What you are asked to do: Each line of the records below that holds "Mobilité" should be copied out.

Modification records
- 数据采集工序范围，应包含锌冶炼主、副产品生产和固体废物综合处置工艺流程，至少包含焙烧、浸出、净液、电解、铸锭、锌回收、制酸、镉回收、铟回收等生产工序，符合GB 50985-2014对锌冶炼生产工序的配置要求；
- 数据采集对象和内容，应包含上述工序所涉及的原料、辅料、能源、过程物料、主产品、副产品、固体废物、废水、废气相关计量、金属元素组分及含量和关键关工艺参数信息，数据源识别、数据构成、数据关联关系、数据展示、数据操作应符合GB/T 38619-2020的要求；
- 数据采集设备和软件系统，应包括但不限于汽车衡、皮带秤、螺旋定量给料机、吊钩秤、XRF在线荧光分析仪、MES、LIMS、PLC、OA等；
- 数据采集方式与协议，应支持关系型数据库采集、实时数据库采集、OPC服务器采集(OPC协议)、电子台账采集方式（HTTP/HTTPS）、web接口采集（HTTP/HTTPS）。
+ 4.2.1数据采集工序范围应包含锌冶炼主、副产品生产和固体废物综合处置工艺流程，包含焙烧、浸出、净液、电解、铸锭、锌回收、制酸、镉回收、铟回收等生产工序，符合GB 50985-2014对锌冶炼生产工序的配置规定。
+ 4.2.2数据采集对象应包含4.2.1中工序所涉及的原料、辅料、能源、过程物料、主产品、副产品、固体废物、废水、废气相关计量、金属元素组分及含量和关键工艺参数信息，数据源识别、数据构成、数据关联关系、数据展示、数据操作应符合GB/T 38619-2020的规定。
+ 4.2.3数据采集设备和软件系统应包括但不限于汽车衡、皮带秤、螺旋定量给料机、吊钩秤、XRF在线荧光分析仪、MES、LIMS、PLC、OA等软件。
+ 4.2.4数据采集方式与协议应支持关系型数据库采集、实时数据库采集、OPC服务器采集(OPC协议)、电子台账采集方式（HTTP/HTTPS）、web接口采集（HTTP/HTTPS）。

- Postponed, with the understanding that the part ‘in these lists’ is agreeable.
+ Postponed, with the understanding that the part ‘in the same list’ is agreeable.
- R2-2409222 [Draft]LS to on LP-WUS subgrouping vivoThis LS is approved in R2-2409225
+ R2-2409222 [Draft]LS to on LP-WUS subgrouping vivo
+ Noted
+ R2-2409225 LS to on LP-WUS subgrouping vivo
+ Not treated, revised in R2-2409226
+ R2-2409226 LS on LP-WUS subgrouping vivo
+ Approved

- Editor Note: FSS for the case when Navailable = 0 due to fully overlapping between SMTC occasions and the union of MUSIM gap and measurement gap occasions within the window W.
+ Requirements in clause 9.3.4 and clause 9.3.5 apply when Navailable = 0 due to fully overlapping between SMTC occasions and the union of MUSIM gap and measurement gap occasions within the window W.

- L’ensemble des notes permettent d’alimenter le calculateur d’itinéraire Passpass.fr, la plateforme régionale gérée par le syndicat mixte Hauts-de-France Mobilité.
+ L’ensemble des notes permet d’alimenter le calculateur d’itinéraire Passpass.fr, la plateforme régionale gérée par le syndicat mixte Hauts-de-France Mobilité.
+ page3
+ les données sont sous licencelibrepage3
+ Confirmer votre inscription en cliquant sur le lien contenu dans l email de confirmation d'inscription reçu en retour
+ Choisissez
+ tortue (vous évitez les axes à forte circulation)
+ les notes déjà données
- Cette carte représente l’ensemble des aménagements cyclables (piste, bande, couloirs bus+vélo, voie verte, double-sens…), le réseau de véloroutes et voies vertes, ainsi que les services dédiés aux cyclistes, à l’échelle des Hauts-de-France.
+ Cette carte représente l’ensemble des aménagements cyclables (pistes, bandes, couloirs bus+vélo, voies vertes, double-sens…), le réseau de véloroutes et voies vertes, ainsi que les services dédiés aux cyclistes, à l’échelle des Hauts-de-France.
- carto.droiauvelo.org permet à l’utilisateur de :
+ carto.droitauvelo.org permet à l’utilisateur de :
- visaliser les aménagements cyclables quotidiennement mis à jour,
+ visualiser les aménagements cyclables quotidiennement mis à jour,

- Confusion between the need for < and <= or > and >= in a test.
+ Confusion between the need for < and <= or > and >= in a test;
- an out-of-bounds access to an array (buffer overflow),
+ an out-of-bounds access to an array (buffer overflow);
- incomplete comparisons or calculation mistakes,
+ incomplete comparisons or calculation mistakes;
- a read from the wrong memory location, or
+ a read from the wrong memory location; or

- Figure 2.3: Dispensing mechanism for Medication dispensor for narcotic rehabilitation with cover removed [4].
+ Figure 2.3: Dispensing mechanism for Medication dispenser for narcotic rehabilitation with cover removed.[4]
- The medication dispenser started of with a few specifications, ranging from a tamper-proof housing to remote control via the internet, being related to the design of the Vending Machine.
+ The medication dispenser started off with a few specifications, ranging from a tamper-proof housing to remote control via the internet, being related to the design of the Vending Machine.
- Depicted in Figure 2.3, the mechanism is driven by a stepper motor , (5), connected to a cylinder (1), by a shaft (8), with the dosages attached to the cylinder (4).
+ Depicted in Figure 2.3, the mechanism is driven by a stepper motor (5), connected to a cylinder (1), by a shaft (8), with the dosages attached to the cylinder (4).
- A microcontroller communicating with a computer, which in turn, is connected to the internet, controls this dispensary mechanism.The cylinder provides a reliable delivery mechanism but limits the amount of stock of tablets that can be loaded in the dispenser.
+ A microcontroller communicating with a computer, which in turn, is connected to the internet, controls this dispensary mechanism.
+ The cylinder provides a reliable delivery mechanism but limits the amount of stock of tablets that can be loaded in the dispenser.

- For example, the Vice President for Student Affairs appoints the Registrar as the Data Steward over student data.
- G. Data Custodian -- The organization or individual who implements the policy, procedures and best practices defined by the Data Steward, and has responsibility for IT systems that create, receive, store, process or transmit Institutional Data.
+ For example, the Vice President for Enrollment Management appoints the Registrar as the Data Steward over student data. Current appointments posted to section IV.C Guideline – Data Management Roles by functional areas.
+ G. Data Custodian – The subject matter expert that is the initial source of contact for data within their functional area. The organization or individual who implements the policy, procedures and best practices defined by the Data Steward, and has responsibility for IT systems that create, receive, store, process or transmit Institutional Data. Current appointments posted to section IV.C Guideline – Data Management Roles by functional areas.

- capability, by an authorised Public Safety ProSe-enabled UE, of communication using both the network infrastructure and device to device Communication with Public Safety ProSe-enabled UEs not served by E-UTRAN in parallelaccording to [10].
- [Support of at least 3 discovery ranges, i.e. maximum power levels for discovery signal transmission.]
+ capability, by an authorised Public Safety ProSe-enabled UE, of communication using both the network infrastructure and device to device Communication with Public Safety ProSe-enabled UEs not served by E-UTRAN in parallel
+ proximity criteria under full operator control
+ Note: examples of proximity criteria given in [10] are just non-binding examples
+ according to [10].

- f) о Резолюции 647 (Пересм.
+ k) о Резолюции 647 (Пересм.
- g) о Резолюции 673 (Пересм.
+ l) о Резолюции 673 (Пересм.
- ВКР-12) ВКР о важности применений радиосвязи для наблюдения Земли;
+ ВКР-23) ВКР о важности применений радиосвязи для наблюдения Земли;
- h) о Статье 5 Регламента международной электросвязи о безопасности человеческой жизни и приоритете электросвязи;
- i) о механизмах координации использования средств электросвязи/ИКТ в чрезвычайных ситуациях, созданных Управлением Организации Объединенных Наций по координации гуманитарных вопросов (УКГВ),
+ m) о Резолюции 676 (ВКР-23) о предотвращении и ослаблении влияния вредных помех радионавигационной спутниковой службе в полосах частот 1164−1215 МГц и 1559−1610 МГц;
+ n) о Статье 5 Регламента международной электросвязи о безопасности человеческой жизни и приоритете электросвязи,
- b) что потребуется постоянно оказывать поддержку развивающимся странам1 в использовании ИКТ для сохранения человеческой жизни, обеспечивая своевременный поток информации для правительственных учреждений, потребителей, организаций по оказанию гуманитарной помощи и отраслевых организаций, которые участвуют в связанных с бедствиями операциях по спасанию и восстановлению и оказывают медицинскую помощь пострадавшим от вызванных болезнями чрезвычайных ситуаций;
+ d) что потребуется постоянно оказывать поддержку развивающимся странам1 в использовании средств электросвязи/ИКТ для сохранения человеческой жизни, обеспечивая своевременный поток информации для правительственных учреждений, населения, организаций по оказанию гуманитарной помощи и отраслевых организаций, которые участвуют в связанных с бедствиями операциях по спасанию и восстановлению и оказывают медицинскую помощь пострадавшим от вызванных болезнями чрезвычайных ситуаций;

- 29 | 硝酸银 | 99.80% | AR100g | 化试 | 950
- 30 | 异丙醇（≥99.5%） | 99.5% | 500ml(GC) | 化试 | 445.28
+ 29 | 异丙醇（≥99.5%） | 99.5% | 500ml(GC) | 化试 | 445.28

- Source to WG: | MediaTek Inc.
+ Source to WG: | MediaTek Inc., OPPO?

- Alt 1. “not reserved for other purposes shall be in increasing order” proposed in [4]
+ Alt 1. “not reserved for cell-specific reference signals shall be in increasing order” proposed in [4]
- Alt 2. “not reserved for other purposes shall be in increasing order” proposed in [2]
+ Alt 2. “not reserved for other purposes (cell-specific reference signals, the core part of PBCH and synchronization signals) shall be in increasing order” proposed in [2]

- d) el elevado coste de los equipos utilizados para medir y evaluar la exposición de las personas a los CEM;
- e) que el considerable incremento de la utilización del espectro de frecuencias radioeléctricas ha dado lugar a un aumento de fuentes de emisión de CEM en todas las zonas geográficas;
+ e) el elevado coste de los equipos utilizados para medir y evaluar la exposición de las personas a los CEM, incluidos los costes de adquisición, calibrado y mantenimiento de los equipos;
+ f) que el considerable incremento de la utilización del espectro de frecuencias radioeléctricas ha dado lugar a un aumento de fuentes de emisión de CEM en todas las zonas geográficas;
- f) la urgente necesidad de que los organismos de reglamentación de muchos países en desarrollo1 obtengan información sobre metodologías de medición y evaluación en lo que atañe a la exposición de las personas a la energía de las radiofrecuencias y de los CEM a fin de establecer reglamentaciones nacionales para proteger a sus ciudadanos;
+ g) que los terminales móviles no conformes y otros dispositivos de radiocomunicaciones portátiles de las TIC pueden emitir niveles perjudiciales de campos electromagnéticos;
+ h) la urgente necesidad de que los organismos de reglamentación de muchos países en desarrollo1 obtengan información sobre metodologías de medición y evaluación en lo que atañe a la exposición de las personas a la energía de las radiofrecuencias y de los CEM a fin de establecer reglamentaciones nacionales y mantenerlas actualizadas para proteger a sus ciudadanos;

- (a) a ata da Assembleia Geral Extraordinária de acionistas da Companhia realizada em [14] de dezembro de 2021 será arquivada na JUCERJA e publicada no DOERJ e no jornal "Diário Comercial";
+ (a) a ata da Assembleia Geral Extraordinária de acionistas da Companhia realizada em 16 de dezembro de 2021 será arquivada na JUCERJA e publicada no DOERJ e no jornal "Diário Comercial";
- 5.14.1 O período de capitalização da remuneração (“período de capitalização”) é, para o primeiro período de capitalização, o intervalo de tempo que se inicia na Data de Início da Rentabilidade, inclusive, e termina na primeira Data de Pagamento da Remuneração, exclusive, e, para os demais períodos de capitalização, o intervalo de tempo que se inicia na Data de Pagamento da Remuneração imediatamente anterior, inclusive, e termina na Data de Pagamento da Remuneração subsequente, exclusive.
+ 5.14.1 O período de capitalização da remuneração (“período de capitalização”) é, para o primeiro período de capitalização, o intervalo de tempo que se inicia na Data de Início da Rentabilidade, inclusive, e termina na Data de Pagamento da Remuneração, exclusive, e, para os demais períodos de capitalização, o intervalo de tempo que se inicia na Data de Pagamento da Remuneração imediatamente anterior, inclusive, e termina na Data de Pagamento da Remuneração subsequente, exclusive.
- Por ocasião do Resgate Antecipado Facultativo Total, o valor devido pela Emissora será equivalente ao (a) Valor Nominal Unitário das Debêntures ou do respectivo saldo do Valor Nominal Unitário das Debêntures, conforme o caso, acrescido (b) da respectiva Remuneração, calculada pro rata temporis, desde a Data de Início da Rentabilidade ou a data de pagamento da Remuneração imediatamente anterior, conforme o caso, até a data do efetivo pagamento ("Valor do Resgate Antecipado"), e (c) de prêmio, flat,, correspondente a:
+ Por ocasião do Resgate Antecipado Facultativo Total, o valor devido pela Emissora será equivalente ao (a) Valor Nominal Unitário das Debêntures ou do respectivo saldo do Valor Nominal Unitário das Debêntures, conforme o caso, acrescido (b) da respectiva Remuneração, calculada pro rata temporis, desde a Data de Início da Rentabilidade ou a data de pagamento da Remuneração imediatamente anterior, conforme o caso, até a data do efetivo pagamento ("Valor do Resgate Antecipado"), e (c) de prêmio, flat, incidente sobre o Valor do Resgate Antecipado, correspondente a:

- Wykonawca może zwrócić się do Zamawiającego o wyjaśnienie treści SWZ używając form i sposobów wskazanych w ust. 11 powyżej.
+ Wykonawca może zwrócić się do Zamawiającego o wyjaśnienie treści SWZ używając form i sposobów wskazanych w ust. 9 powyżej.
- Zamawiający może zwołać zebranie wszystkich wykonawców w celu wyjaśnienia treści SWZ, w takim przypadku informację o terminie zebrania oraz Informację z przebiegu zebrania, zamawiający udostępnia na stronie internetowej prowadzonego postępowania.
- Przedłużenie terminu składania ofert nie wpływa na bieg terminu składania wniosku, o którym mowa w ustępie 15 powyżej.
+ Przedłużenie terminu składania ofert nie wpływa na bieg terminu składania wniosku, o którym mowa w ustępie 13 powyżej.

Answer:
- L’ensemble des notes permettent d’alimenter le calculateur d’itinéraire Passpass.fr, la plateforme régionale gérée par le syndicat mixte Hauts-de-France Mobilité.
+ L’ensemble des notes permet d’alimenter le calculateur d’itinéraire Passpass.fr, la plateforme régionale gérée par le syndicat mixte Hauts-de-France Mobilité.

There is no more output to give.